Cell Counting (trypan Blue) Assay
Briefly 5 × 104 prostate cancer cells were plated in each well of 24-well plate. After properly adhered to the bottom surface, cells were exposed to dose-dependent (10–10000 µg/mL) treatment with TA extract for 24 h at 37 ˚C in 5% CO2 incubator. After the completion of time point the treated cells were harvested and stained with trypan blue dye. The dead cells were stained with trypan blue; however, live cells were easily counted by trypan blue exclusion test.
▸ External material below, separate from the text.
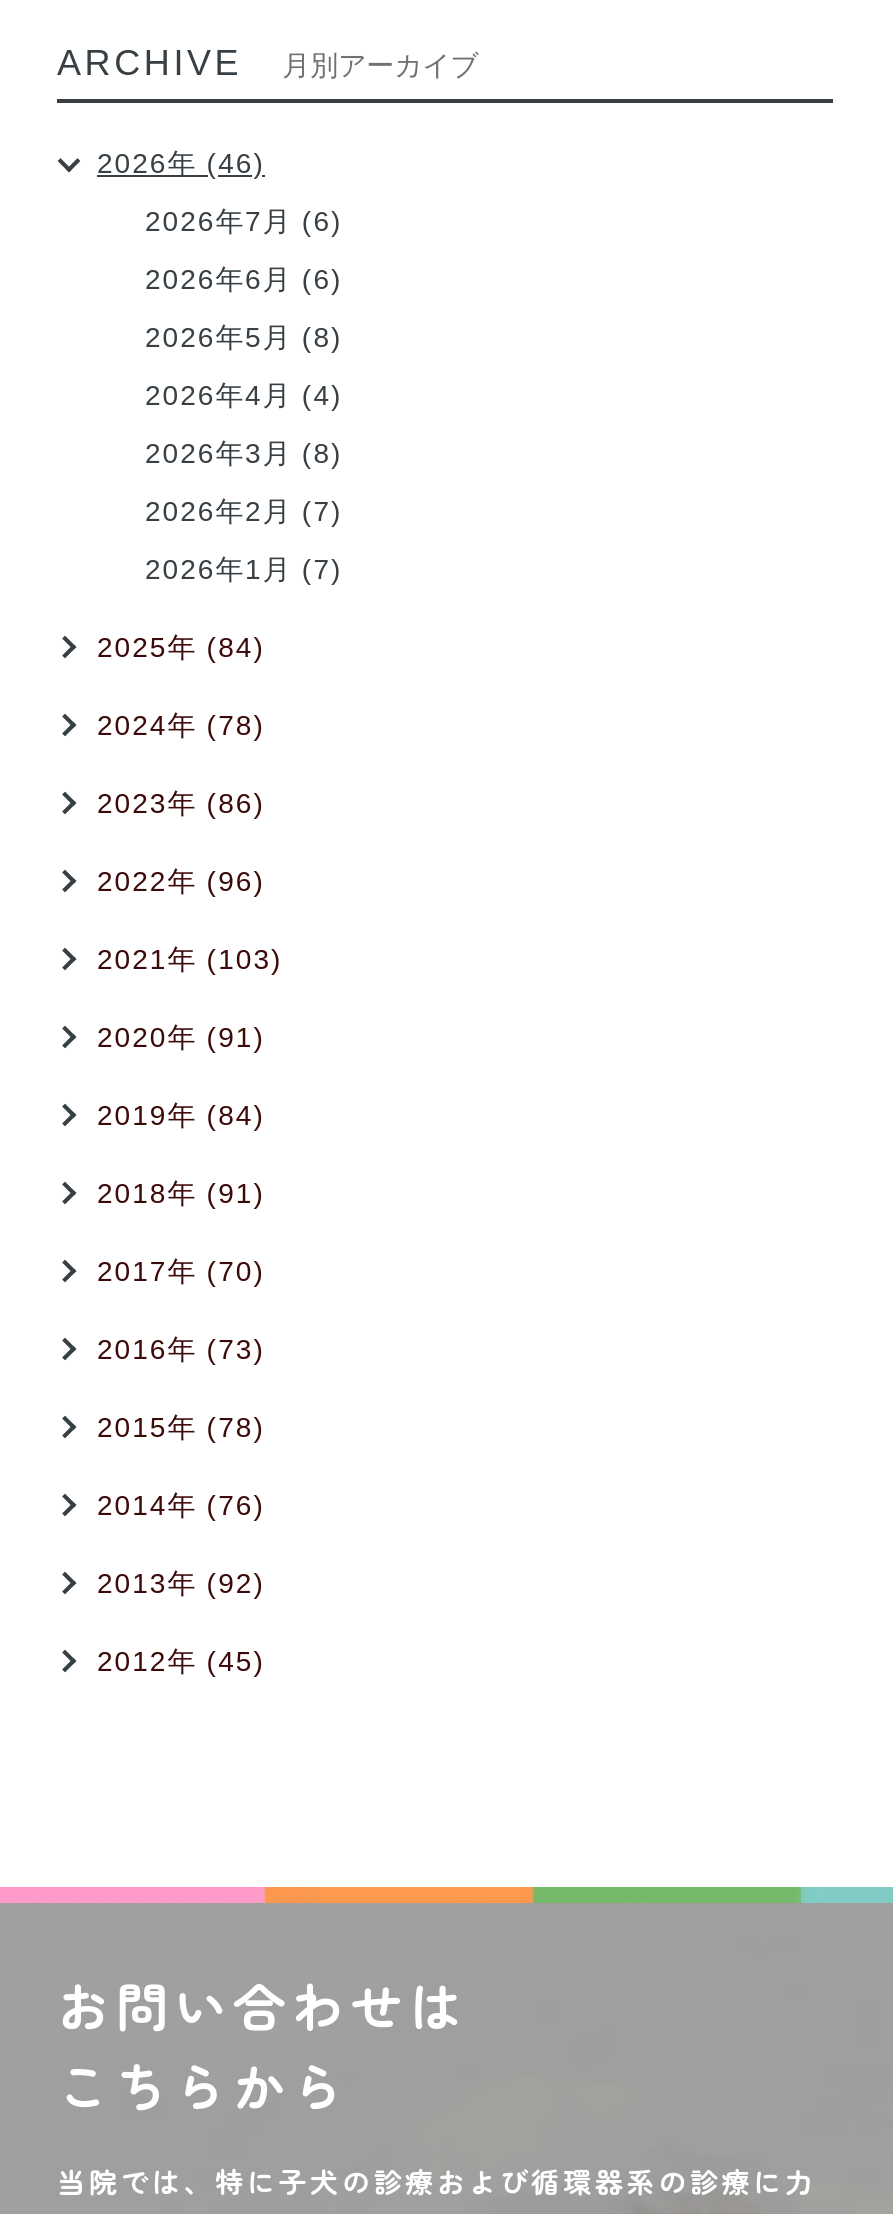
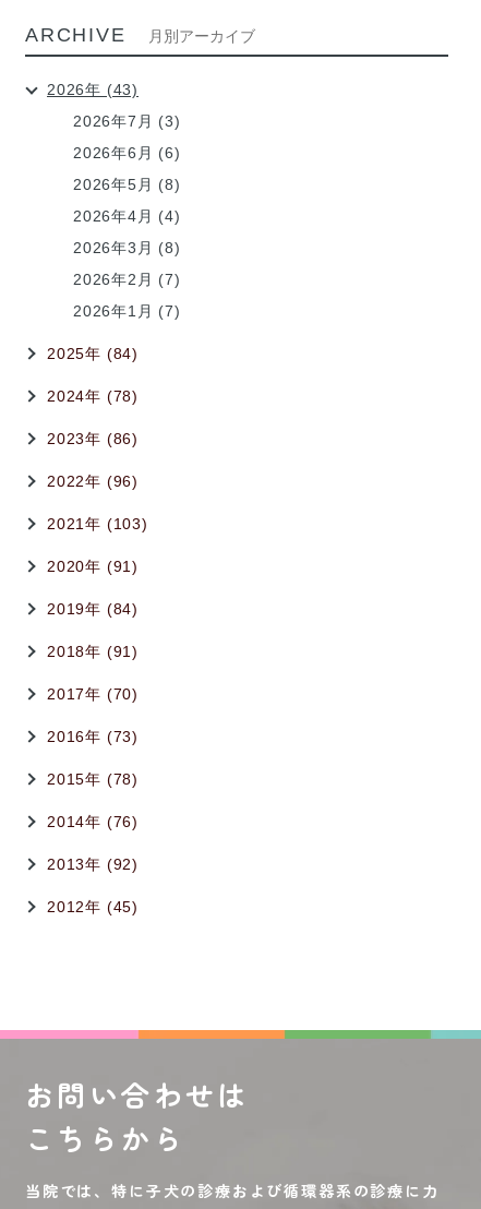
[97,146,265,178] 2026年 (46) -> [47,80,139,98] 2026年 (43)
[145,204,343,236] 2026年7月 (6) -> [73,112,181,129] 2026年7月 (3)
Phase-contrast microscopy was performed to detect the change in cellular morphology of prostate cancer cells after dose-dependent treatment with TA extract for 24 h. Briefly, 0.5 × 106 were seeded per well of 6-well plate and exposed to different doses of TA extract for 24 h. After the completion of treatment cells were analyzed by phase-contrast microscope inbuilt with camera to detect any change in cellular morphology of cells.
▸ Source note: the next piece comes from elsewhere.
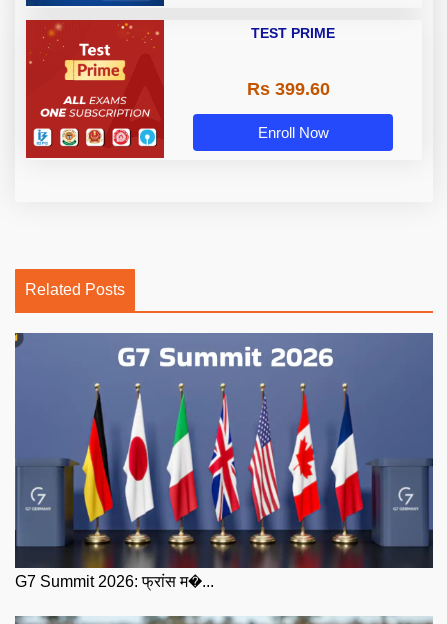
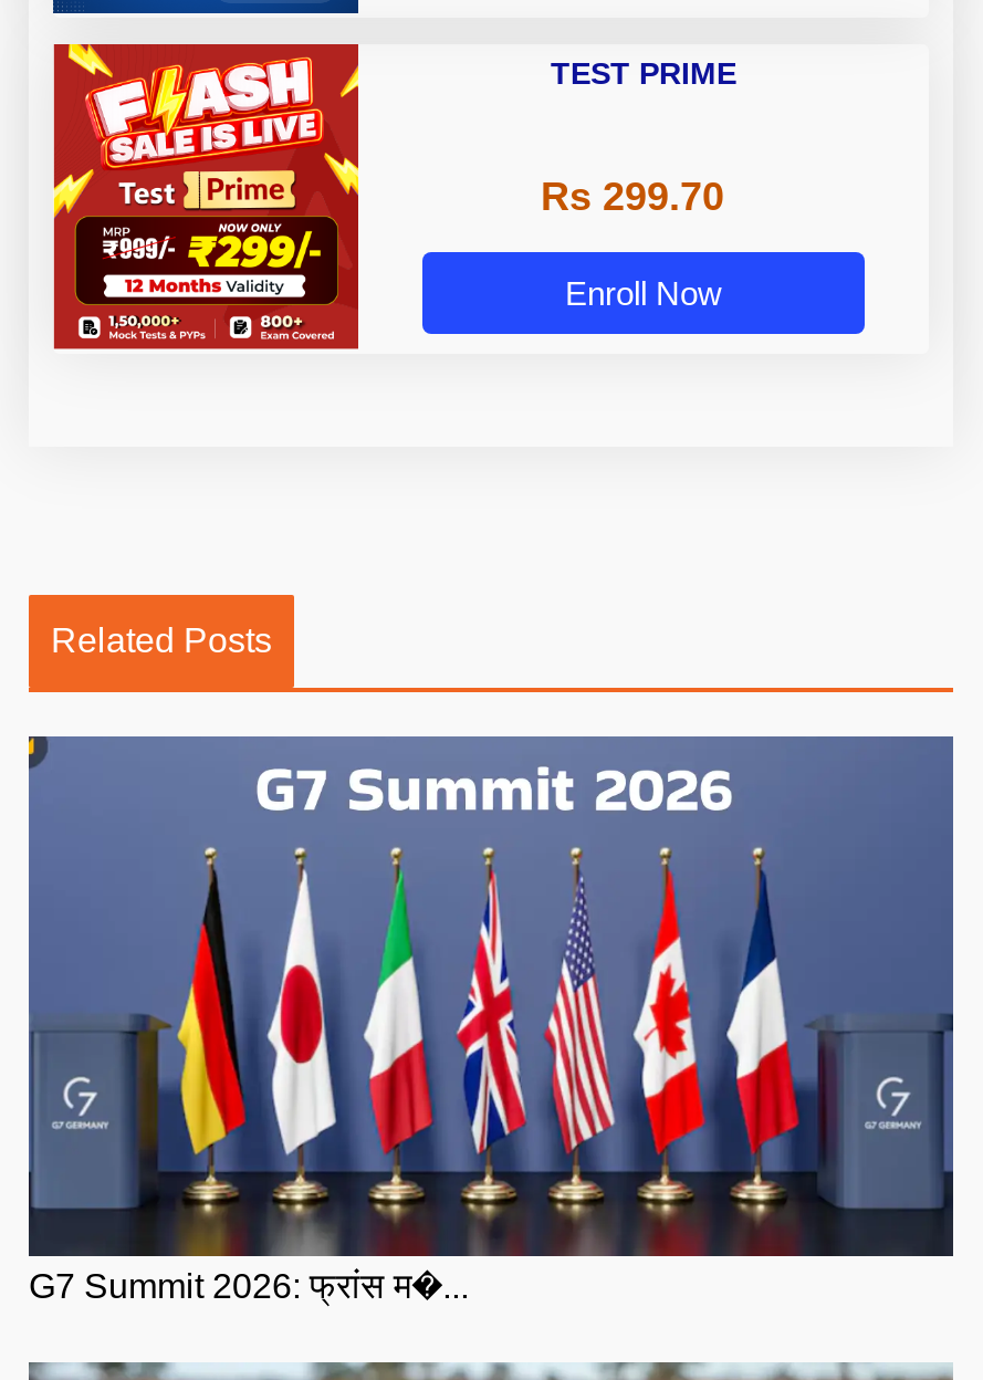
[25,19,165,153] [image] -> [51,42,360,343] [image]
[246,79,330,99] Rs 399.60 -> [541,175,724,220] Rs 299.70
Detection Of Apoptosis By Tunel Assay
Detection of apoptotic population of prostate cancer cells after exposed to varying doses of TA extract for 24 h were detected by TUNEL (Terminal Transferase dUTP Nick End Labeling) assay apoptosis detection kit (Roche). After seeding the LnCaP cells at a density of 5 × 105 per well on the sterile coverslips placed within the wells of 6-well plate were incubated overnight in 5% CO2 at 37 ˚C. After the completion of exposure time (24 h) to various doses of TA extract (67.5, 125, 250, and 500 µg/mL), cells grown on the coverslips were processed for fixation (4% paraformaldehyde), permeabilization (4% Triton X-100) at room temperature for 10 min. Next, cells grown on the coverslips were incubated with a mixture of terminal deoxynucleotidyl transferase (TdT) and biotin-dUTP for 1 h, followed by 30 min incubation with avidin-FITC solution in dark. Subsequently, DAPI solution was added to stain the nucleus. After the completion of TUNEL staining, coverslips containing cells were put on to the clean grease-free glass slide and seal the edges with nail-polish to avoid any dry ness of the slide. The glass slides were analyzed by confocal microscope (Zeiss LSM 710 META, Germany) for the detection of TUNEL positive cells.
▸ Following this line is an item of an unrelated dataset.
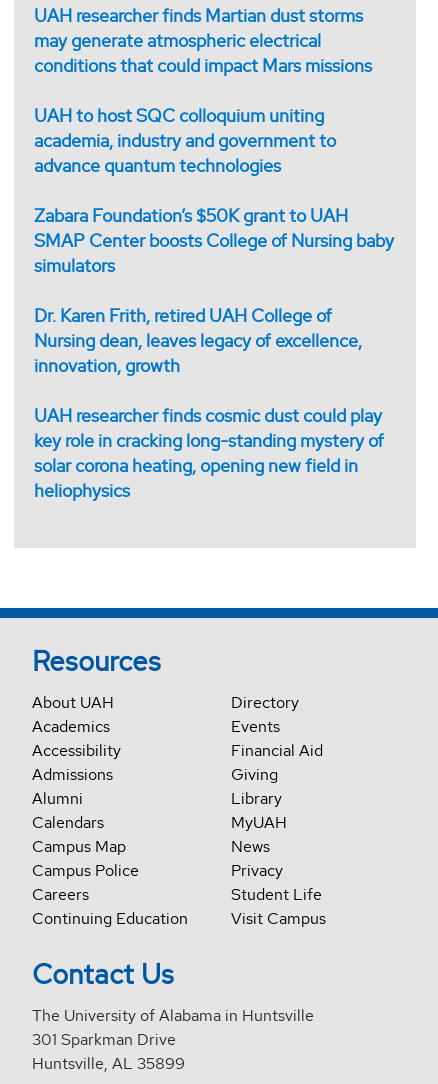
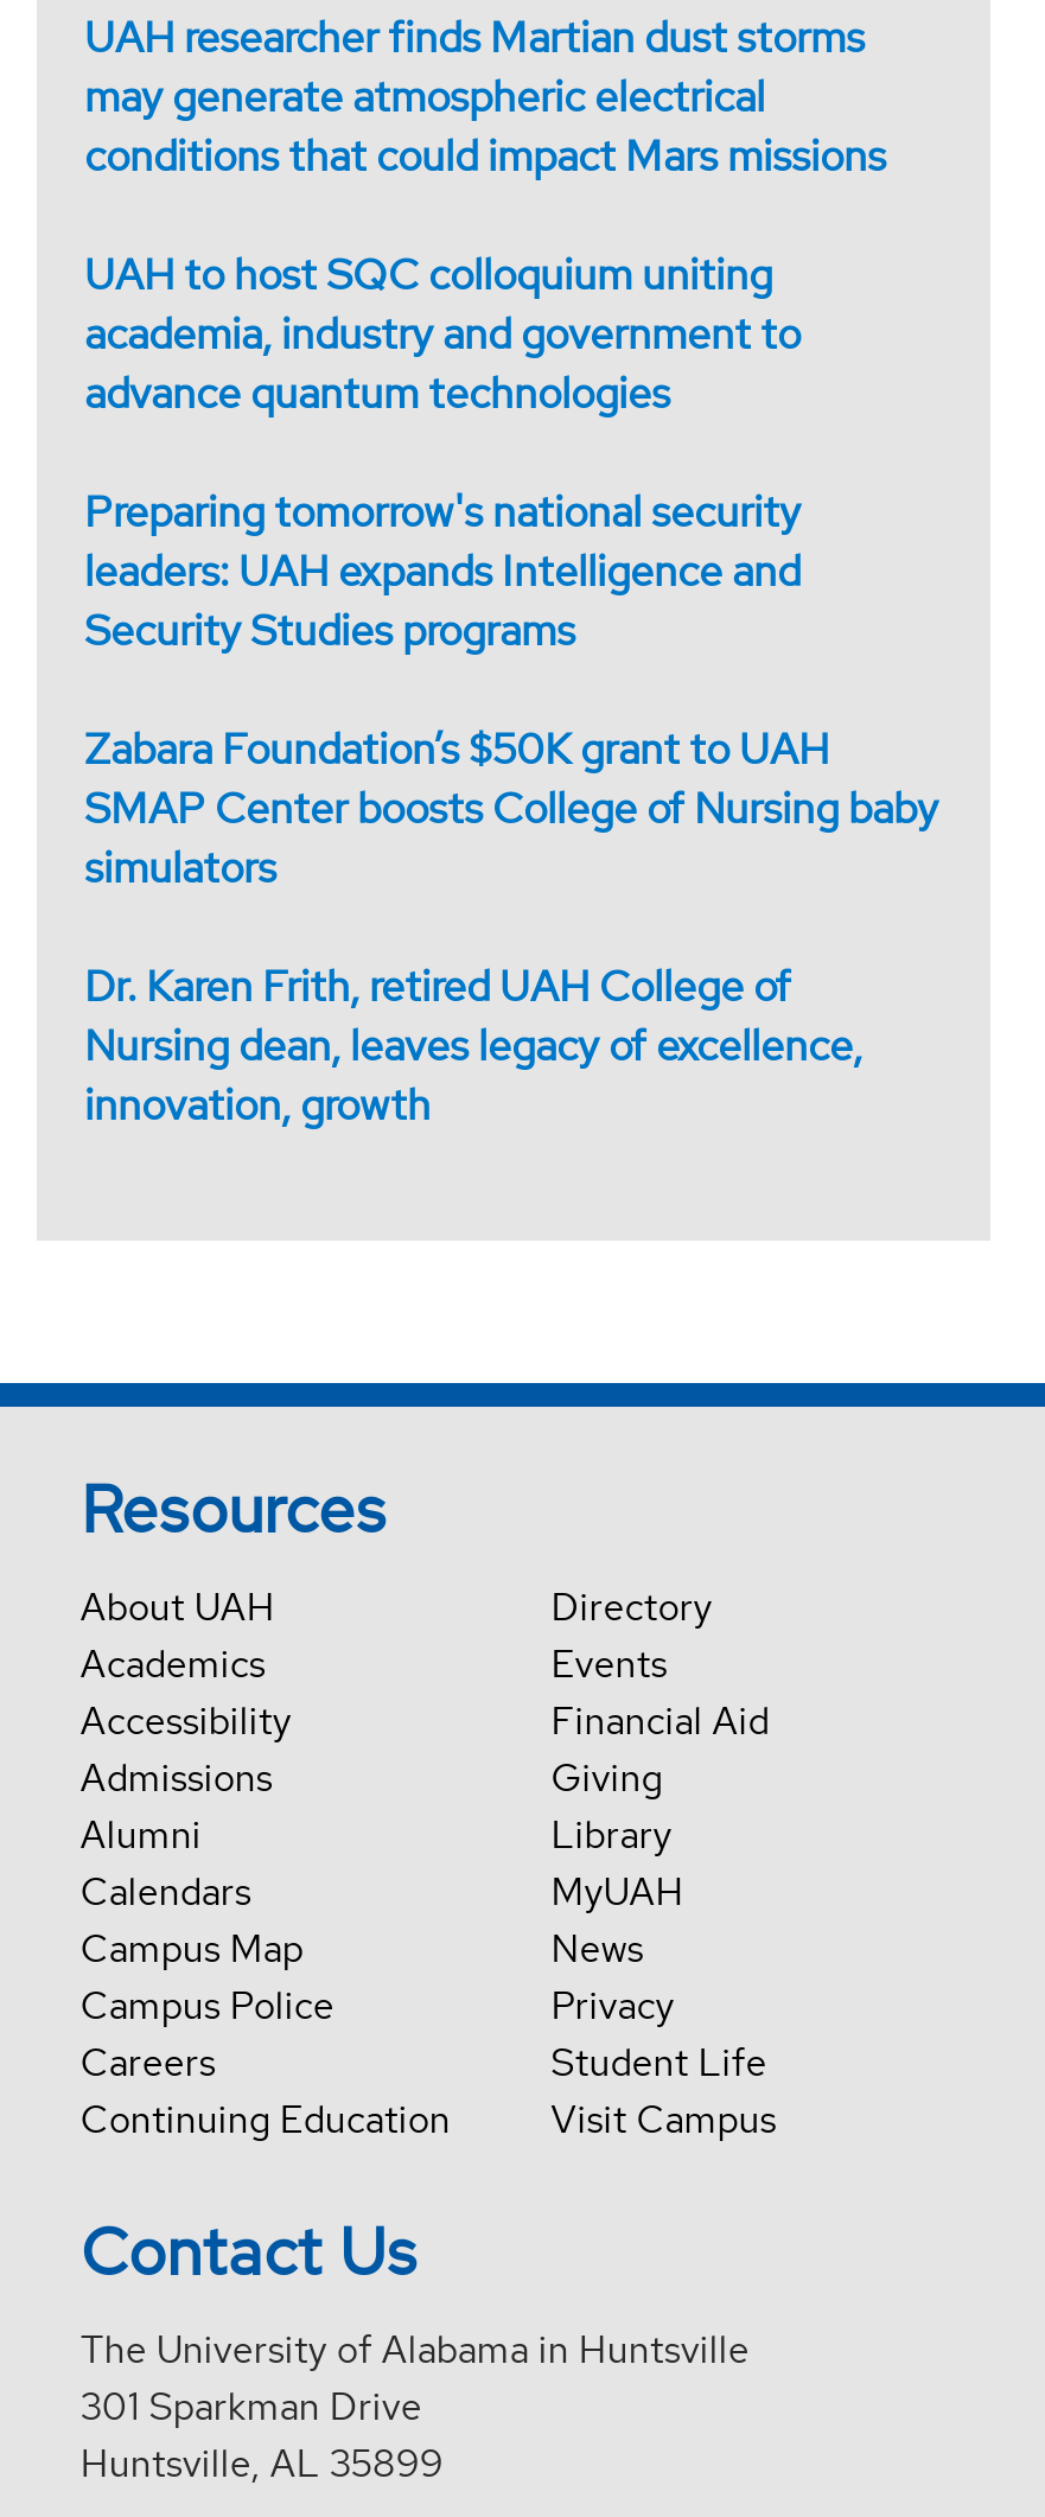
none -> [84,485,801,658] Preparing tomorrow's national security | leaders: UAH expands Intelligence and | Security Studies programs
moved [34,204,394,377] -> [84,722,938,1133]: Zabara Foundation’s $50K grant to UAH | SMAP Center boosts College of Nursing baby | simulators | Dr. Karen Frith, retired UAH College of | Nursing dean, leaves legacy of excellence, | innovation, growth
[34,404,384,502] UAH researcher finds cosmic dust could play | key role in cracking long-standing mystery of | solar corona heating, opening new field in | heliophysics -> none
All the experiments in the current study were performed at least three or more times. Statistical analysis of all the independent experiments was conducted by using GraphPad Prism software. The results obtained were expressed as ± SEM. All the experiments were analyzed using one-way ANOVA. Statistical significance was expressed as p-value, wherein the p-value of less than or equal to 0.05 was significant.